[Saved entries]
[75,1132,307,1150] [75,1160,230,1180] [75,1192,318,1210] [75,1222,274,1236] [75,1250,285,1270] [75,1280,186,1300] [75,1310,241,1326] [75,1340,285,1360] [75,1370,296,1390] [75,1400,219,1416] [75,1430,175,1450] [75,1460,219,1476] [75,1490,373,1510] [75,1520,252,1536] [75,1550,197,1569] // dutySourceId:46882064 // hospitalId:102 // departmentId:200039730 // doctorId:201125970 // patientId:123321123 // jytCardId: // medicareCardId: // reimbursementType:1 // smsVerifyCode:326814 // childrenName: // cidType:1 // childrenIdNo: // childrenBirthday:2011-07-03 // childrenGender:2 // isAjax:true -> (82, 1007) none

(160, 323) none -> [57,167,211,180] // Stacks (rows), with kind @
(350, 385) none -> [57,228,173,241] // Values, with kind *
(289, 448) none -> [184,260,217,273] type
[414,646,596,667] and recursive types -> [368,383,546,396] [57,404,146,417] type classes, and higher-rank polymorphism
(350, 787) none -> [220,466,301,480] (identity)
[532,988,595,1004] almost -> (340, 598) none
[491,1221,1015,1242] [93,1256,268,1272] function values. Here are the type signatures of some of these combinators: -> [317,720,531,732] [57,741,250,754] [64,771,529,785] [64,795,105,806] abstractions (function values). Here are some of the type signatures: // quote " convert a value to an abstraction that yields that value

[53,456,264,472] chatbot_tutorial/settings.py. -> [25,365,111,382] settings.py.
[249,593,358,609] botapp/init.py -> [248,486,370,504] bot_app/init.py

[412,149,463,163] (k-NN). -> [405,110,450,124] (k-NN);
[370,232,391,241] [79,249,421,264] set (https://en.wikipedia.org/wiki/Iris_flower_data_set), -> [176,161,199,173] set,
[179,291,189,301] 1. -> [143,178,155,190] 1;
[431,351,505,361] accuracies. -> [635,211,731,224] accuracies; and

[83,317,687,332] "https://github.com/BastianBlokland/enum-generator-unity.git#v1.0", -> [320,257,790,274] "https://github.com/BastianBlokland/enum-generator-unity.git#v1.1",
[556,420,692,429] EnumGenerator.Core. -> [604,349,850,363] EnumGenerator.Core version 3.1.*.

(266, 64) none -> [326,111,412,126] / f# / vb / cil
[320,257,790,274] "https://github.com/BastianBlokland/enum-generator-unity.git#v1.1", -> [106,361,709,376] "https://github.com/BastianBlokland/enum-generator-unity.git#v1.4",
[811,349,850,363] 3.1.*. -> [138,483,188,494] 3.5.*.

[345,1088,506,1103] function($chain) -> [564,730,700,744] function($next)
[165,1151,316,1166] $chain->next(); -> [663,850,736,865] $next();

Problem description: The answer must consist of the lines from the one with "[249,593,358,609] botapp/init.py ->" through the final line of the entries above, exactly as they are, and nothing else.

Result of the exercise:
[249,593,358,609] botapp/init.py -> [248,486,370,504] bot_app/init.py

[412,149,463,163] (k-NN). -> [405,110,450,124] (k-NN);
[370,232,391,241] [79,249,421,264] set (https://en.wikipedia.org/wiki/Iris_flower_data_set), -> [176,161,199,173] set,
[179,291,189,301] 1. -> [143,178,155,190] 1;
[431,351,505,361] accuracies. -> [635,211,731,224] accuracies; and

[83,317,687,332] "https://github.com/BastianBlokland/enum-generator-unity.git#v1.0", -> [320,257,790,274] "https://github.com/BastianBlokland/enum-generator-unity.git#v1.1",
[556,420,692,429] EnumGenerator.Core. -> [604,349,850,363] EnumGenerator.Core version 3.1.*.

(266, 64) none -> [326,111,412,126] / f# / vb / cil
[320,257,790,274] "https://github.com/BastianBlokland/enum-generator-unity.git#v1.1", -> [106,361,709,376] "https://github.com/BastianBlokland/enum-generator-unity.git#v1.4",
[811,349,850,363] 3.1.*. -> [138,483,188,494] 3.5.*.

[345,1088,506,1103] function($chain) -> [564,730,700,744] function($next)
[165,1151,316,1166] $chain->next(); -> [663,850,736,865] $next();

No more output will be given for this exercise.